Other possible contenders, federal Judges Diane Wood and Merrick Garland and Solicitor General Elena Kagan, are also described by White House staffers as consensus builders.

“The president is a very pragmatic person who is far less wedded to the process and the mechanics of how you get something done, and much more wedded to what will the results be,” said Robert Gibbs, White House press secretary. “He’s much more results-oriented. If you’re that, you realize you’ve got to bring some consensus to get things done.”

A high priority on judicial restraint is not a new concept for Obama, a constitutional lawyer who taught for years at the University of Chicago Law School, a bastion of conservative legal thought.

Three years ago, as a U.S. senator, Obama reacted sharply when the high court threw out an equal-pay verdict in favor of Lilly Ledbetter, an Alabama woman who was paid far less than men for doing the same job. The 5-4 majority said she had waited too long to sue, even though she did not know she was paid less during her working years.

That ruling, along with the Citizens United decision, has heavily influenced the White House deliberations over the nominee to replace Justice John Paul Stevens when he retires this summer.

“It used to be that the notion of an activist judge was somebody who ignored the will of Congress, ignored democratic processes, and tried to impose judicial solutions on problems instead of letting the process work itself through politically,” Obama said during an impromptu conversation with reporters on Air Force One last week. “And in the ‘60s and ‘70s, the feeling was that liberals were guilty of that kind of approach.

“What you’re now seeing, I think, is a conservative jurisprudence that oftentimes makes the same error,” he said.

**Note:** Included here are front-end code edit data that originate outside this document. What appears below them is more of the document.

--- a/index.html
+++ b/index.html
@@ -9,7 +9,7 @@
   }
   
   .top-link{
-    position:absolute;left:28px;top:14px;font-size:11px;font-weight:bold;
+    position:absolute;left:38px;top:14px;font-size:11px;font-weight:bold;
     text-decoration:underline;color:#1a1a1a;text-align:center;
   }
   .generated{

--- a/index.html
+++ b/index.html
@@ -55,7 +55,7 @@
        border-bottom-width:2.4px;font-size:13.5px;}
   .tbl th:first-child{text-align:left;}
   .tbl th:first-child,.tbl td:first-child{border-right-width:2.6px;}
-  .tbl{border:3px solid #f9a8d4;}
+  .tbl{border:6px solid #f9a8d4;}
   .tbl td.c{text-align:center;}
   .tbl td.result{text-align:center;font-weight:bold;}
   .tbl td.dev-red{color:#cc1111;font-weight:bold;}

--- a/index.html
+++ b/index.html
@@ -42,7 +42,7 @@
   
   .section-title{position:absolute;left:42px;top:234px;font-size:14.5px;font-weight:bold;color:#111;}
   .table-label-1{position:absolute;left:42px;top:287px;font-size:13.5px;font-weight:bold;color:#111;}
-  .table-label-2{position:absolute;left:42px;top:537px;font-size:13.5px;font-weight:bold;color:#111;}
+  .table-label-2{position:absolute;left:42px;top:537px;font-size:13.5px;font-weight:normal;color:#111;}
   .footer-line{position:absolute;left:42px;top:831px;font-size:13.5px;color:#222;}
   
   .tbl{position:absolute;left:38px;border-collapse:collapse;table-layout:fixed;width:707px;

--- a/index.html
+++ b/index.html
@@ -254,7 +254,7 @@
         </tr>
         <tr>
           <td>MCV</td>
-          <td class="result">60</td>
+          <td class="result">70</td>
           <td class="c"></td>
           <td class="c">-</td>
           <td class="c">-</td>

“What you’re seeing is arguments about original intent and other legal theories that end up giving judges an awful lot of power; in fact, sometimes more power than duly elected representatives.”

In the ongoing West Wing conversation, Obama comes back time and again to the premise that a bridge builder could be far more important to his vision for the country than a justice who goes down in history writing eloquent dissents, officials say.

“The way [the president] looks at the Supreme Court is, do you want somebody who’s going to write a great dissent for the four?” Gibbs said. “Or do you want a group of people whom you’ve put your imprint on that can get five people together on behalf of improving people’s lives?”